Over the past seven months, the Senate Permanent Subcommittee on Investigations, which I chair, has conducted an exhaustive, bipartisan investigation into the scandal surrounding the U.N. Oil-for-Food program. That noble program was established by the U.N. to ease the suffering of the Iraqi people, then languishing under Saddam Hussein's ironfisted rule, as well as the economic sanctions imposed on Iraq by the U.N. after the first Gulf War. While sanctions were designed to instigate the removal of Saddam from power, or at least render him impotent, the Oil-for-Food program was designed to support the Iraqi people with food and other humanitarian aid under the watchful eye of the U.N.

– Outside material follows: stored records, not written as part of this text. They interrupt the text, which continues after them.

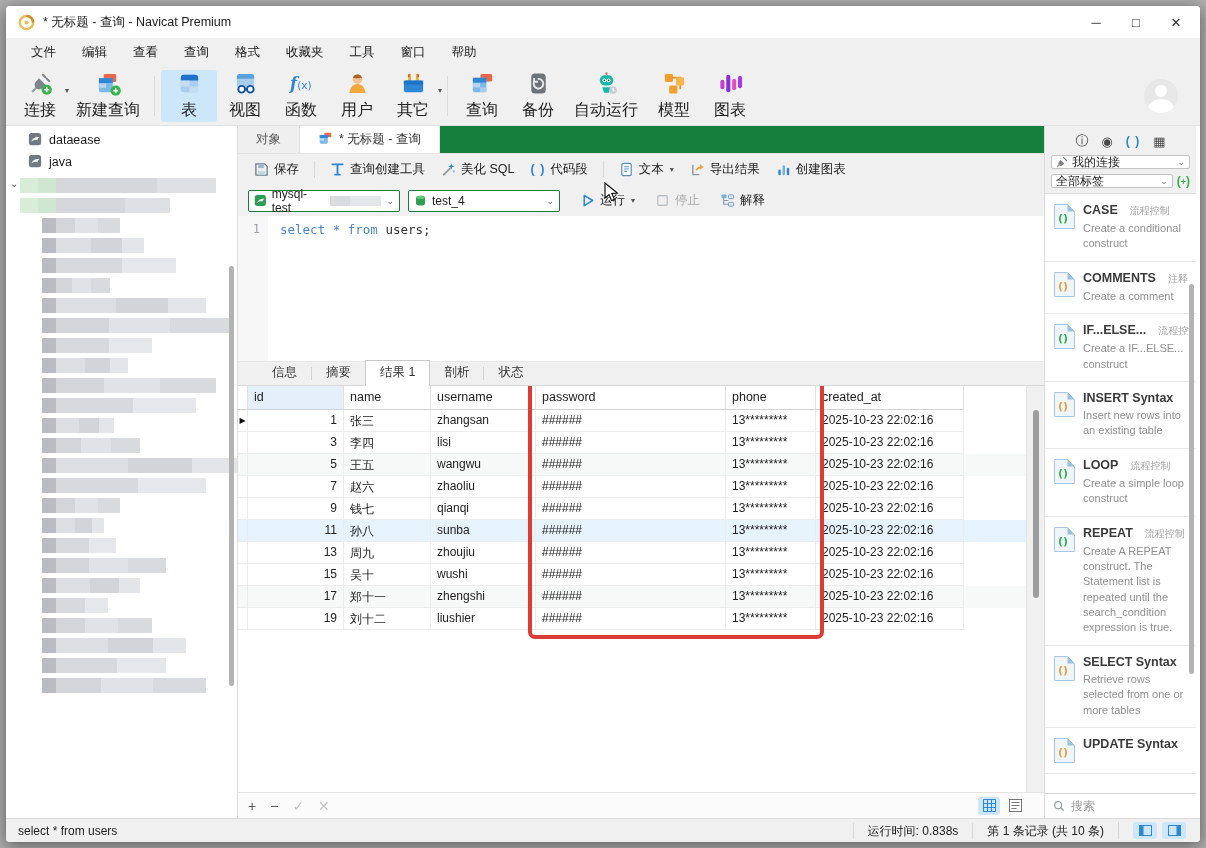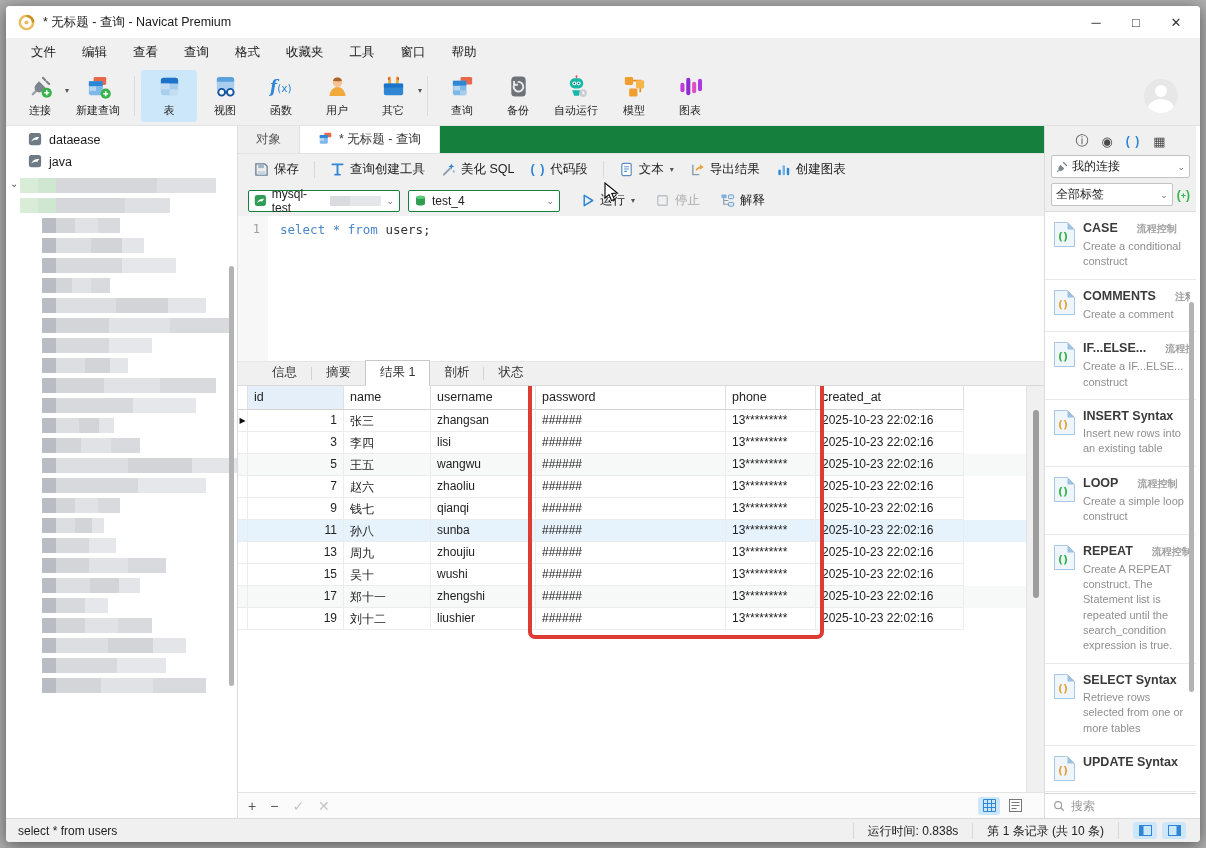"连接" .tbtn .tlabel { font-size: 11px -> 16px }
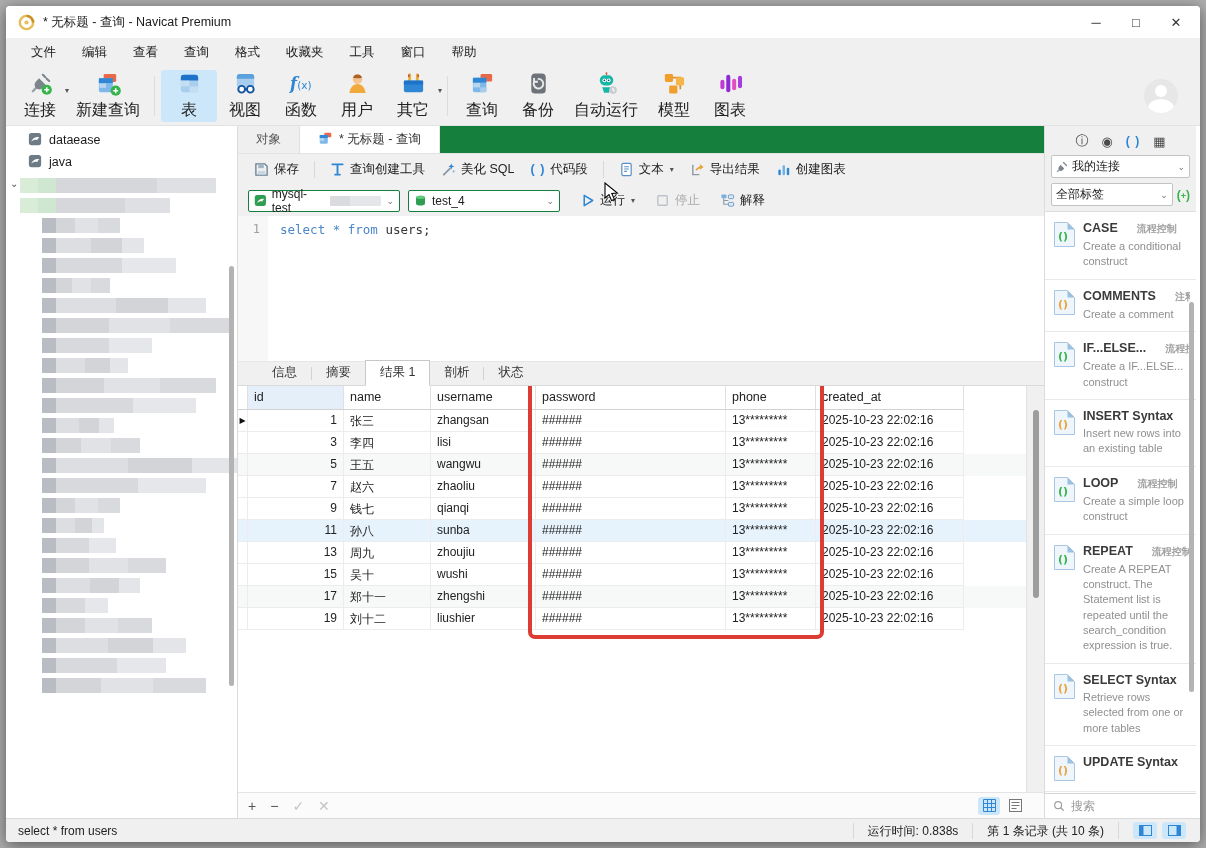"我的连接" .rsel { height: 23px -> 14px }
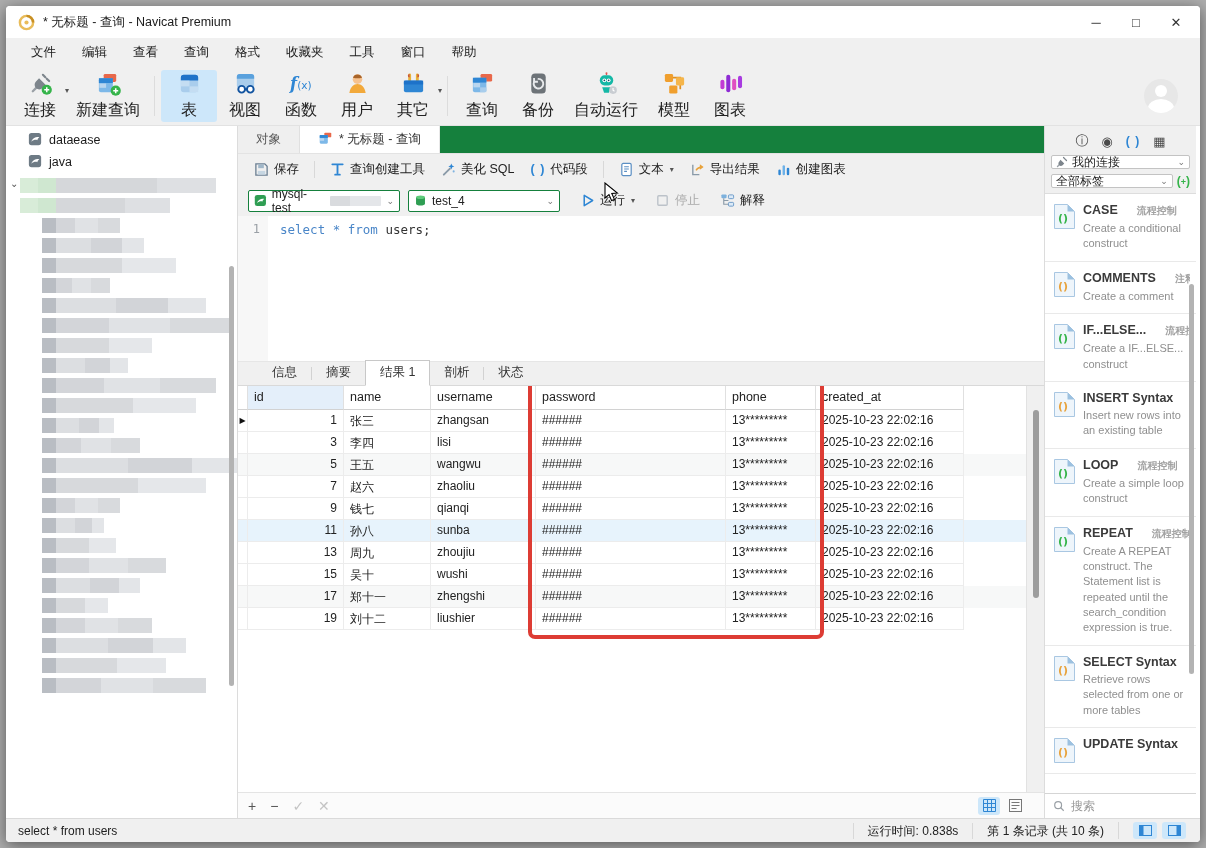"流程控制" .snip .stag { font-weight: bold -> normal; margin-left: 19px -> 12px }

Our Investigative Subcommittee has gathered overwhelming evidence that Saddam turned this program on its head. Rather than erode his grip on power, the program was manipulated by Saddam to line his own pockets and actually strengthen his position at the expense of the Iraqi people. At our hearing on Nov. 15, we presented evidence that Saddam accumulated more than $21 billion through abuses of the Oil-for-Food program and U.N. sanctions. We continue to amass evidence that he used the overt support of prominent members of the U.N., such as France and Russia, along with numerous foreign officials, companies and possibly even senior U.N. officials, to exploit the program to his advantage. We have obtained evidence that indicates that Saddam doled out lucrative oil allotments to foreign officials, sympathetic journalists and even one senior U.N. official, in order to undermine international support for sanctions. In addition, we are gathering evidence that Saddam gave hundreds of thousands -- maybe even millions -- of Oil-for-Food dollars to terrorists and terrorist organizations. All of this occurred under the supposedly vigilant eye of the U.N.
While many questions concerning Oil-for-Food remain unanswered, one conclusion has become abundantly clear: Kofi Annan should resign. The decision to call for his resignation does not come easily, but I have arrived at this conclusion because the most extensive fraud in the history of the U.N. occurred on his watch. In addition, and perhaps more importantly, as long as Mr. Annan remains in charge, the world will never be able to learn the full extent of the bribes, kickbacks and under-the-table payments that took place under the U.N.'s collective nose.